Mechanical computers go wayyyyy back!  Check out 

http://en.wikipedia.org/wiki/Antikythera_mechanism

Cheers,
Phil


----------



## GWRdriver (Mar 18, 2014)

I didn't see a word about Charles Babbage.


----------



## kquiggle (Mar 19, 2014)

The article is about mechanical computers used by the U.S. Navy, so unsurprisingly there is no mention of the Antikythera mechanism or Charles Babbage, but these references do show that there is a long tradition of "mechanical computers." This could include clocks, orrerys, the Jacquard loom, adding machines, etc., depending upon your definition. However, I think few would disagree that the naval fire control computers in the article represent a pinnacle of mechanical analog computing.

What I thought might be of particular interest to members of this group is quality and variety of the machining that went into these computers, including gears, racks, cams, "slot cams," three dimensional cams (!), followers, shafts, etc., and the concepts that translate mathematical operations into mechanical movement (or vice versa).

P.S.

As an aside, I was in England recently and made a "pilgrimage" to the British Museum to see the reproduction Babbage machine there (along with many other interesting exhibits) - a beautiful piece of machinery.
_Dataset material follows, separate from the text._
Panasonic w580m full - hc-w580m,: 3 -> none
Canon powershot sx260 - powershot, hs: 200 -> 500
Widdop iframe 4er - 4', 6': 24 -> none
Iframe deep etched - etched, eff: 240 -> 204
I understand there is a plan to connect the Babbage "difference engine" to a steam engine to drive the calculations - that will really be something to see.


----------



## Dale_Mahalko (Mar 27, 2016)

(I have no idea how this forum feels about digging up years-old posts, but, anyway.)
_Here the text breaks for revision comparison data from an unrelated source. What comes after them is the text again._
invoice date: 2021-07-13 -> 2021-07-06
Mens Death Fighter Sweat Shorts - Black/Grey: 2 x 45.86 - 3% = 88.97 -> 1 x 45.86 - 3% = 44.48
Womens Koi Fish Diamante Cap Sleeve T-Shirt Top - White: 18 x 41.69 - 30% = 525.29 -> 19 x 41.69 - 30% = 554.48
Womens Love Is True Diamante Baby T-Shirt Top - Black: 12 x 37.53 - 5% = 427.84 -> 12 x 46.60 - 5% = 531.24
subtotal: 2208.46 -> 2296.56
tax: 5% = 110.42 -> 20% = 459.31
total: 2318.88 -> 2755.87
The data inputs for the early analog/mechanical computers were fed from remote data sources using a tiny type of 3-phase alternating current motor/generator known as a *Synchro motor* or *Selsyn*, which were typically about 6 inches long and about 2 inches in diameter.

Synchro motors are similar in design to modern huge 3-phase motors, but only the field coils were powered with alternating current. Depending on rotor position, the pulsating field coil induces a proportional current flow that is spread across the 3 rotor wires.
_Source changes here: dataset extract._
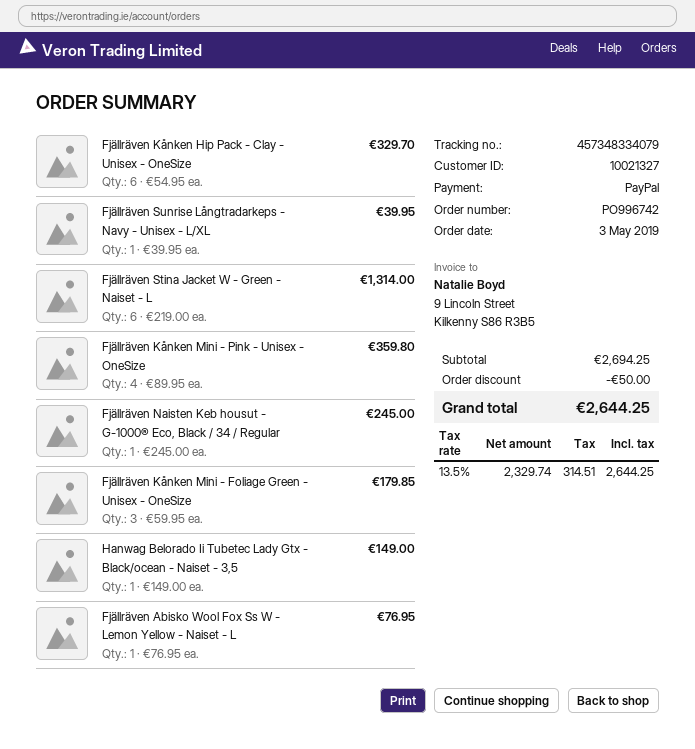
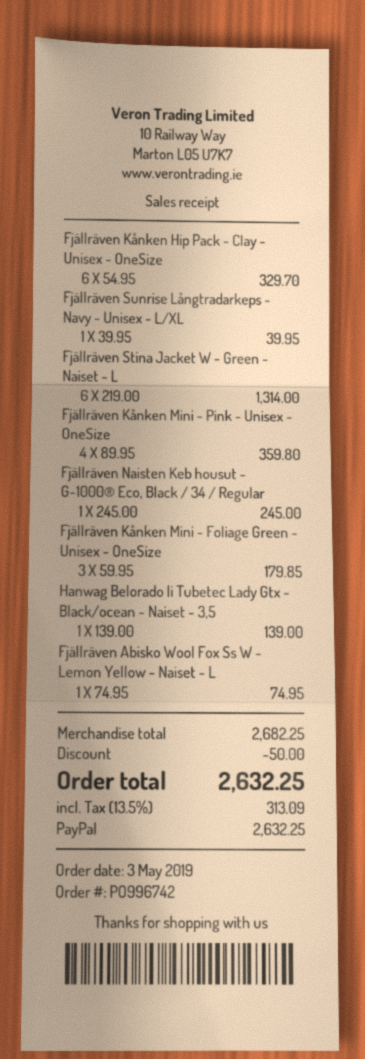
Hanwag Belorado Ii Tubetec Lady Gtx - Black/ocean - Naiset - 3,5: 1 x 149.00 = 149.00 -> 1 x 139.00 = 139.00
Fjällräven Abisko Wool Fox Ss W - Lemon Yellow - Naiset - L: 1 x 76.95 = 76.95 -> 1 x 74.95 = 74.95
subtotal: 2694.25 -> 2682.25
tax: 13.5% = 314.51 -> 13.5% = 313.09
total: 2644.25 -> 2632.25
When connected to another synchro motor, whose field coils are also powered by the same AC source, the current in the 3 rotor wires in the first rotor will act to move the second rotor to exactly track and follow it.


From document cited below:






So by using a 5-wire cable system, to carry the 3-phase rotor position wires plus the single-phase field current, the rotary position of any device anywhere on a ship or submarine could be sent to anywhere else.

There isn't any particular design difference between the two synchro motors. Rotate either shaft and the other one will follow.

Turn them against each other and the current produces torque that can be "felt" across the drive wires. So it also provides a very simple form of force-feedback over the wires.


I have a couple of Synchro motors that I obtained as surplus a couple years ago. Some are still sealed in their original military steel shipping cans.


Here is a very detailed document with lots of illustrations on how Synchro motors work:

*U.S Navy Synchros - Dec 15, 1944*
Description and Operation, by RCA
http://www.maritime.org/doc/pdf/synchros.pdf


----------



## Tin Falcon (Mar 27, 2016)

> I have no idea how this forum feels about digging up years-old posts, but, anyway.)



As long as the post is still relevant and you are adding value to the thread it is encouraged. 
So I am guessing an early form of a servo motor? 
Tin


----------



## kquiggle (Mar 27, 2016)

Very interesting - and never too late to add to the discussion.

Out of curiosity, I looked on ebay: You can still buy self-synchronous motors (both new and surplus - just search for "selsyn"). Not to be confused with "synchronous motors" for clocks.


----------